In 2015, he wrote The End of Average: How We Succeed in a World That Values Sameness (ISBN 9780062358387), a book published by HarperOne, about the measurement of human potential through a one-size-fits-all model which is incorrect as each individual has different capabilities.

He also co-authored Square Peg: My Story and What it Means for Raising Innovators, Visionaries, and Out of the Box Thinkers (ISBN 9781401324278) with Katherine Ellison and published it in 2013 with Hachette Books. In this book, Rose shares his personal story and provides insights to the current American school system which could help each student distinctly.

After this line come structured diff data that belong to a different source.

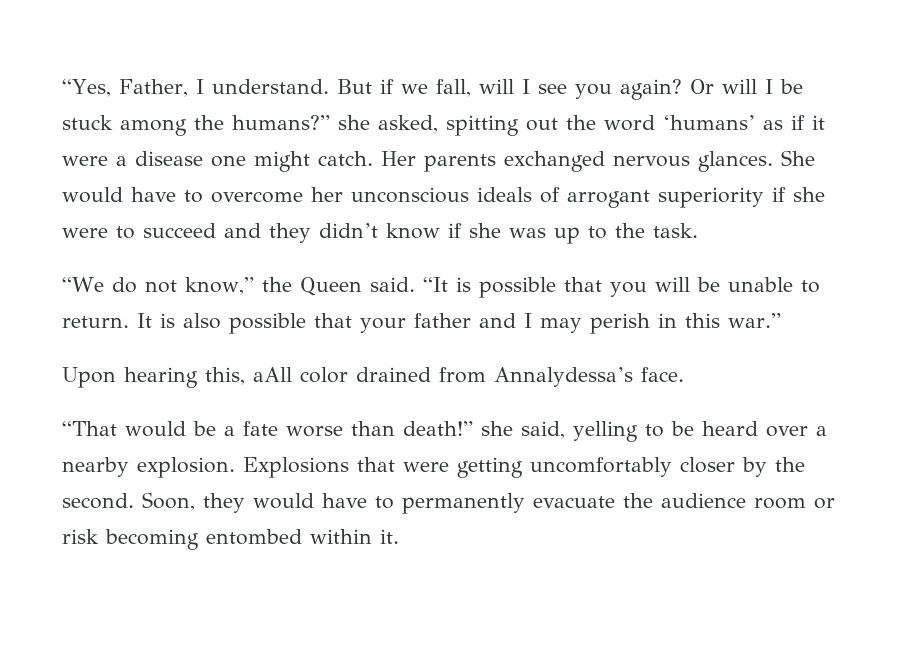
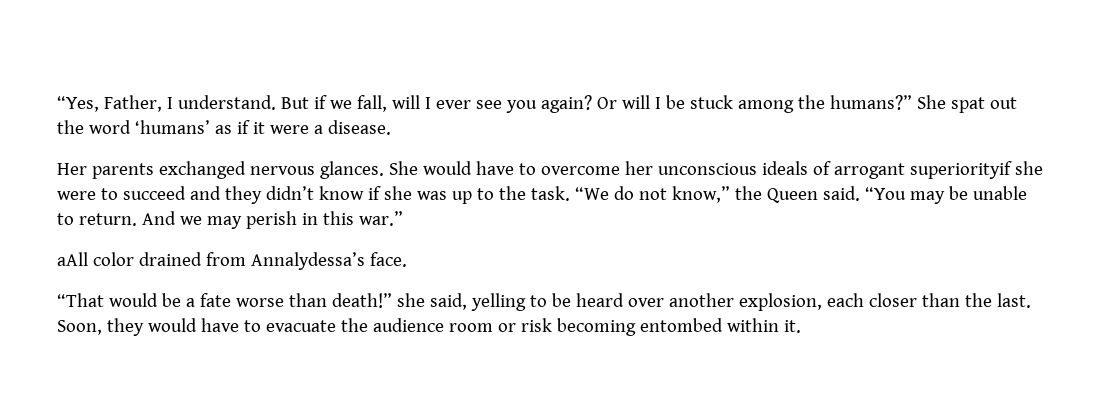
- But if we fall, will I see you again?
+ But if we fall, will I ever see you again?
- Or will I be stuck among the humans?” she asked, spitting out the word ‘humans’ as if it were a disease one might catch. Her parents exchanged nervous glances.
+ Or will I be stuck among the humans?” She spat out the word ‘humans’ as if it were a disease.
+ Her parents exchanged nervous glances.
- She would have to overcome her unconscious ideals of arrogant superiority if she were to succeed and they didn’t know if she was up to the task.
- “We do not know,” the Queen said.
+ She would have to overcome her unconscious ideals of arrogant superiorityif she were to succeed and they didn’t know if she was up to the task. “We do not know,” the Queen said.
- “It is possible that you will be unable to return. It is also possible that your father and I may perish in this war.”
+ “You may be unable to return. And we may perish in this war.”
- Upon hearing this, aAll color drained from Annalydessa’s face.
+ aAll color drained from Annalydessa’s face.
- “That would be a fate worse than death!” she said, yelling to be heard over a nearby explosion. Explosions that were getting uncomfortably closer by the second.
+ “That would be a fate worse than death!” she said, yelling to be heard over another explosion, each closer than the last.
- Soon, they would have to permanently evacuate the audience room or risk becoming entombed within it.
+ Soon, they would have to evacuate the audience room or risk becoming entombed within it.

== Notable publications ==
- Osher, D., Cantor, P., Berg, J., Steyer, L., & Rose, T. (2020). Drivers of human development: How relationships and context shape learning and development. Applied Developmental Science, 24(1), 6-36.
- Cantor, P., Osher, D., Berg, J., Steyer, L., & Rose, T. (2019). Malleability, plasticity, and individuality: How children learn and develop in context1. Applied Developmental Science, 23(4), 307–337.
- Rifai, N., Rose, T., McMahon, G. T., Saxberg, B., & Christensen, U. J. (2018). Learning in the 21st Century: Concepts and Tools. Clinical chemistry, 64(10), 1423–1429.
- Stafford‐Brizard, K. B., Cantor, P., & Rose, L. T. (2017). Building the bridge between science and practice: Essential characteristics of a translational framework. Mind, Brain, and Education, 11(4), 155–165.
- Rose, L. T., Rouhani, P., & Fischer, K. W. (2013). The science of the individual. Mind, Brain, and Education, 7(3), 152–158.
- Rose, L.T., & Fischer, K.F. (2011). Garbage in, garbage out: Having useful data is everything. Measurement, 9, 222–226.
- Rose, L.T., Daley, S.G., & Rose, D.H. (2011). Let the questions be your guide: MBE as interdisciplinary science. Mind, Brain, and Education, 5(4), 153–162.
- Rose, L.T., & Fischer, K.W. (2011). The dynamics of childhood intelligence. In R.J. Sternberg & S.B. Kaufman (Eds.) The Cambridge Handbook of Intelligence. Cambridge, UK: Cambridge University Press.
- Rose, L.T., & Fischer, K.W. (2009). Dynamic systems theory. In R. Shweder, T. Bidell, A. Dailey et al. (Eds.), The child: An encyclopedic companion. Chicago: University of Chicago Press.
- Rose, L.T., & Fischer, K.W. (2009). Dynamic development: A neo-Piagetian approach. In U. Mueller, J.M. Carpendale, & Smith, L. (Eds.), The Cambridge Companion to Piaget, Cambridge, UK: Cambridge University Press.
- Schneps, M.H., Rose, L.T., Martinez-Conde, S., & Pomplun, M. (2009). Covert orienting reflex: Involuntary pupil response predicts microsaccade production. Vision, 9(8), 399.
- Schneps, M.H., Rose, L.T., & Fischer, K.W. (2007). Visual learning and the brain. Mind, Brain, and Education, 1(3), 128–139.
- Fischer, K.W., & Rose, L.T., & Rose, S. (2007). Growth cycles of mind and brain: Analyzing developmental pathways of learning disorders. In K.W. Fischer, J.H. Bernstein, & Immordino-Yang, M.H. (Eds.), Mind, Brain, & Education in Reading Disorders. Cambridge University Press.
- Paré-Blagoev, E. J., Cestnick, L., Rose, L.T., Clark, J., Misra, M., Katzir-Cohen, T., & Poldrack, R. (2002). The neural basis of phonological awareness in normal-reading children examined using functional magnetic resonance imaging. Journal of Cognitive Neuroscience, F53, 159.
- Fischer, K.W., & Rose, L.T. (2001). Webs of skill: How students learn. Educational Leadership, 59, 6–12.
- McVaugh, W., Mabrey, I., & Rose, L.T. (2000). Learning styles and knowledge learned in web and traditional college courses. International Journal of Psychology, S35, 247.

== Personal life ==
Rose is the son of Larry and Lyda (Burton). He is the oldest of five siblings and spent the early years of his life in Hooper, Utah. He later relocated with his family to Layton, Utah before moving to Cambridge, Massachusetts. As of 2022, Rose and his family live in Burlington, Massachusetts.